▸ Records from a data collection
**********
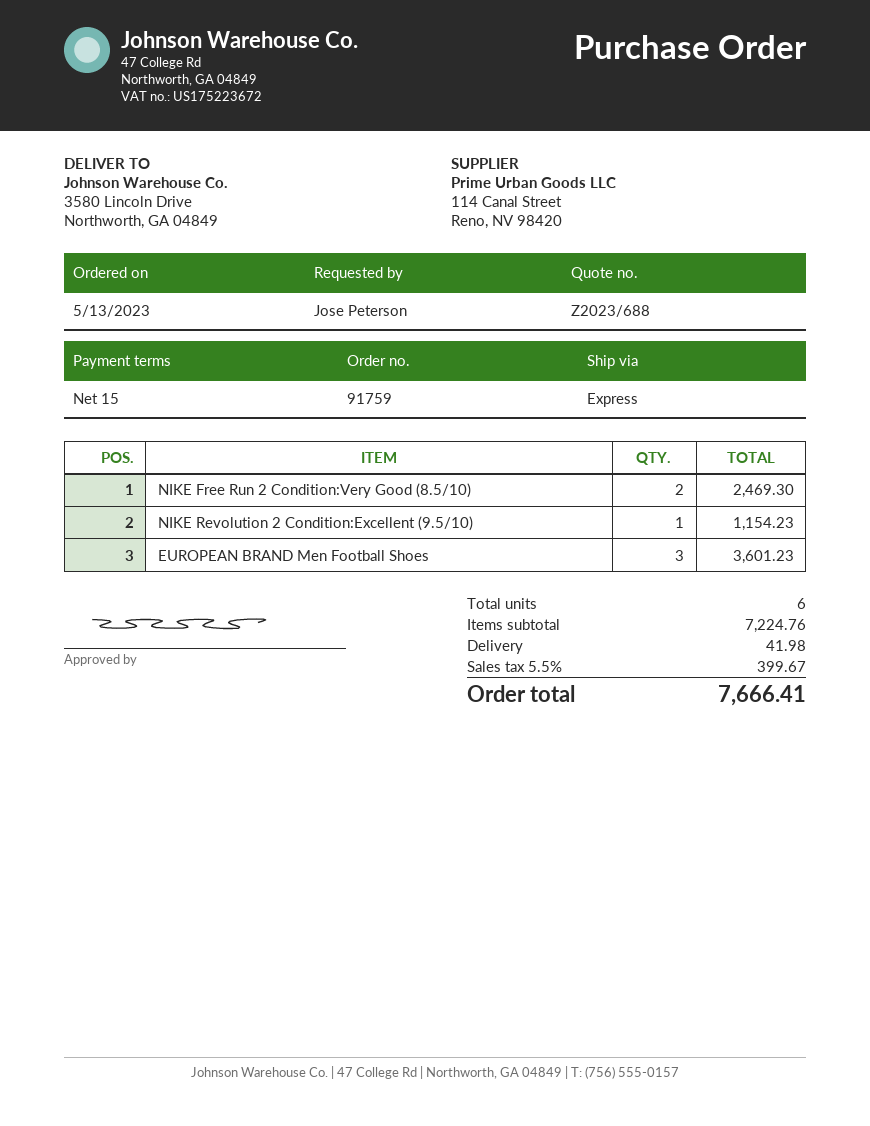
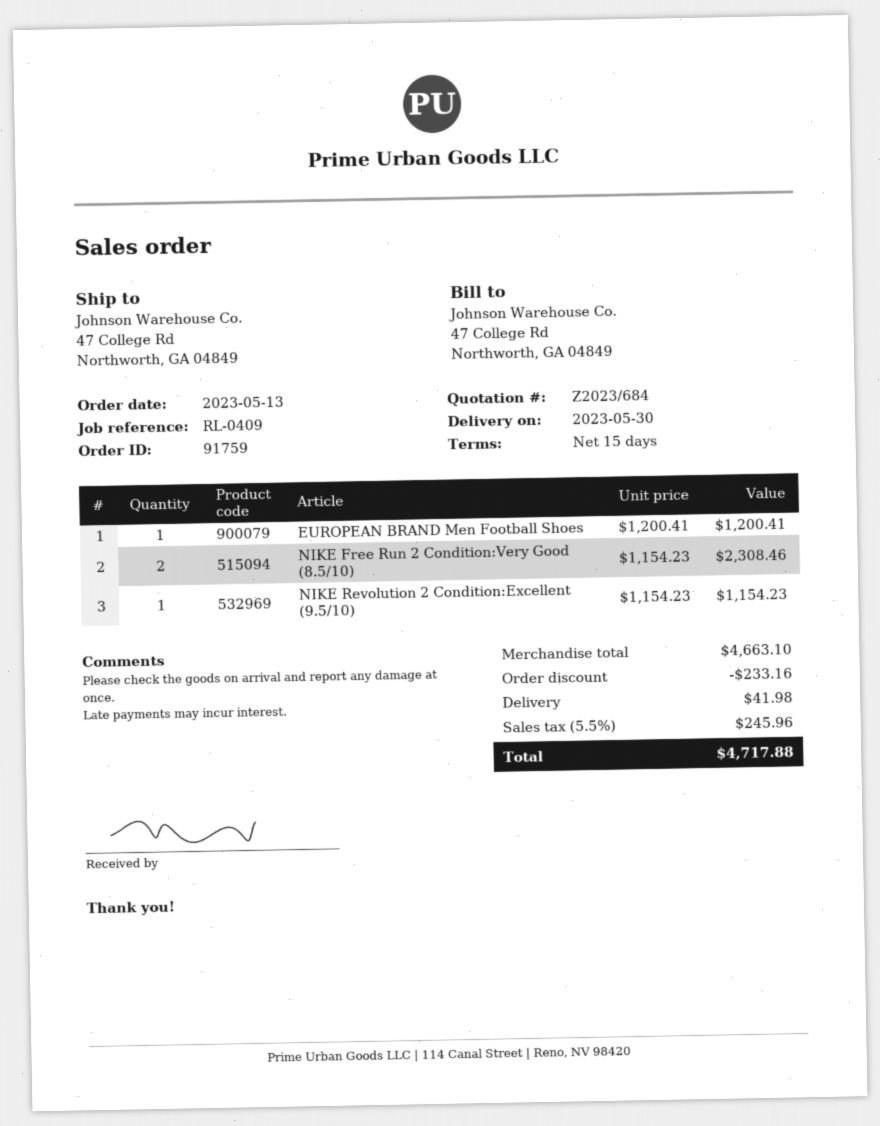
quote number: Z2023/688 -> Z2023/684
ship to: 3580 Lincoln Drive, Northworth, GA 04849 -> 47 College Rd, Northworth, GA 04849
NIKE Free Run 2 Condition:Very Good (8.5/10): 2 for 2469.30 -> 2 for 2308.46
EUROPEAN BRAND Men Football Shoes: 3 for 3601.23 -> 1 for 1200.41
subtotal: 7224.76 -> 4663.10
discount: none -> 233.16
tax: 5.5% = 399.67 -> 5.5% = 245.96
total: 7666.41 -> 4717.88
**********
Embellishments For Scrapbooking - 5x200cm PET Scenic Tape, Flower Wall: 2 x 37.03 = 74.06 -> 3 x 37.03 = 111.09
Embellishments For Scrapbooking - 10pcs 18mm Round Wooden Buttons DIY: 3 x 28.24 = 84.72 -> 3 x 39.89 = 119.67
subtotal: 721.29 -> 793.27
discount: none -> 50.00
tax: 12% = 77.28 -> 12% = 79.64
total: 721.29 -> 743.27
**********
▸ WORK REQUIRED
What lines of the data contain the string "Embellishments"? List them.

▸ TASK OUTPUT
Embellishments For Scrapbooking - 5x200cm PET Scenic Tape, Flower Wall: 2 x 37.03 = 74.06 -> 3 x 37.03 = 111.09
Embellishments For Scrapbooking - 10pcs 18mm Round Wooden Buttons DIY: 3 x 28.24 = 84.72 -> 3 x 39.89 = 119.67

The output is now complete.